'''

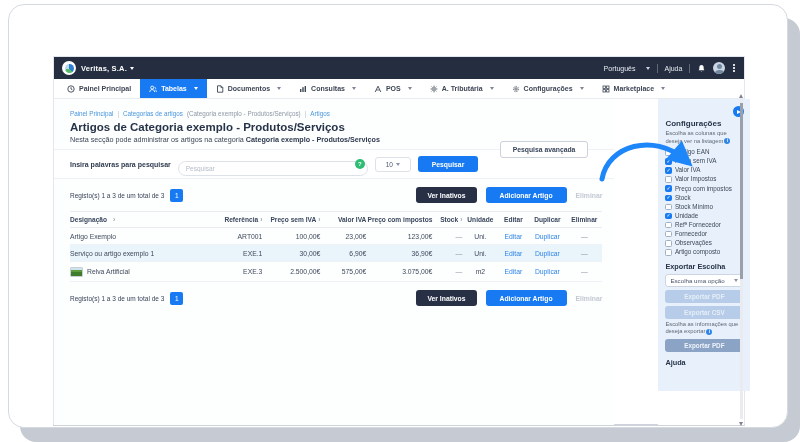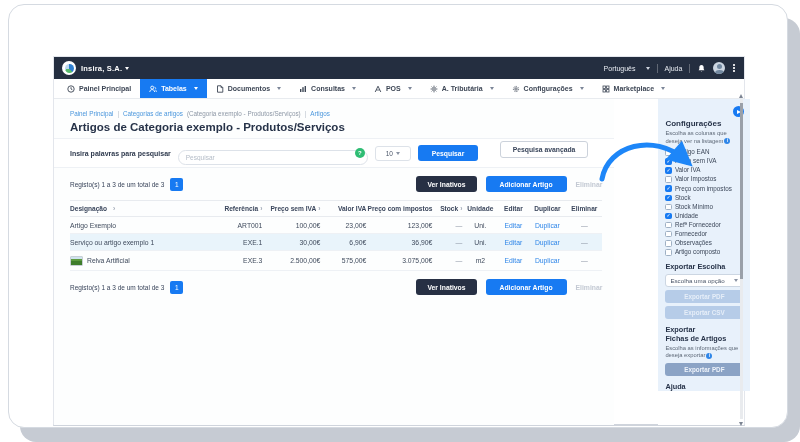--- a/index.html
+++ b/index.html
@@ -129,21 +129,21 @@
 </head>
 <body>
 
 <div class="card">
   <div class="window">
 
     <div class="topbar">
       <span class="logo">
           <i></i>
         </span>
-      <span class="company">Insira, S.A.</span>
+      <span class="company">Veritas, S.A.</span>
       <span class="caret" style="color:#fff"></span>
       <div class="tb-right">
         <span class="tb-txt">Português</span>
         <span class="caret" style="color:#cfd6e0"></span>
         <span class="tb-div"></span>
         <span class="tb-txt">Ajuda</span>
         <span class="tb-div"></span>
         <svg class="bell" viewBox="0 0 10 10">
             <path d="M5 1 C3.3 1 2.6 2.2 2.6 3.6 L2.6 5.6 L1.8 7 L8.2 7 L7.4 5.6 L7.4 3.6 C7.4 2.2 6.7 1 5 1 Z M4.2 8 A0.9 0.9 0 0 0 5.8 8 Z" fill="#fff"></path>
           </svg>
@@ -231,20 +231,21 @@
       <div class="main">
         <div class="crumbs">
           <span>Painel Principal</span>
           <span class="sep"></span>
           <span>Categorias de artigos</span>
           <span class="muted">(Categoria exemplo - Produtos/Serviços)</span>
           <span class="sep"></span>
           <span>Artigos</span>
         </div>
         <div class="page-title">Artigos de Categoria exemplo - Produtos/Serviços</div>
+        <div class="page-sub"><span>Nesta secção pode administrar os artigos na categoria </span><b>Categoria exemplo - Produtos/Serviços</b></div>
         <button class="adv-btn">Pesquisa avançada</button>
 
 
         <div class="search-strip">
           <span class="search-lbl">Insira palavras para pesquisar</span>
           <span class="inp-wrap">
             <input type="text" placeholder="Pesquisar" style="">
             <span class="q-circle">?</span>
           </span>
           <span class="mini-select">
@@ -396,21 +397,20 @@
           </div>
 
           <div class="p-h2">Exportar Escolha</div>
           <div class="p-select">
             <span>Escolha uma opção</span>
             <span class="caret"></span>
           </div>
           <div class="p-btn">Exportar PDF</div>
           <div class="p-btn">Exportar CSV</div>
 
-          <div class="p-h2"><span>Exportar</span><br><span>Fichas de Artigos</span></div>
           <div class="p-sub"><span>Escolha as informações que deseja exportar</span><span class="info-i"></span></div>
           <div class="p-btn strong">Exportar PDF</div>
 
           <div class="p-h2">Ajuda</div>
 
         </div>
       </div>
 
       <div class="vscroll">
         <span class="varrow-up"></span>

'''

§ **Directions**: If a line above holds the word "Insira", copy it.

§ **Response to the task**:
-      <span class="company">Insira, S.A.</span>
           <span class="search-lbl">Insira palavras para pesquisar</span>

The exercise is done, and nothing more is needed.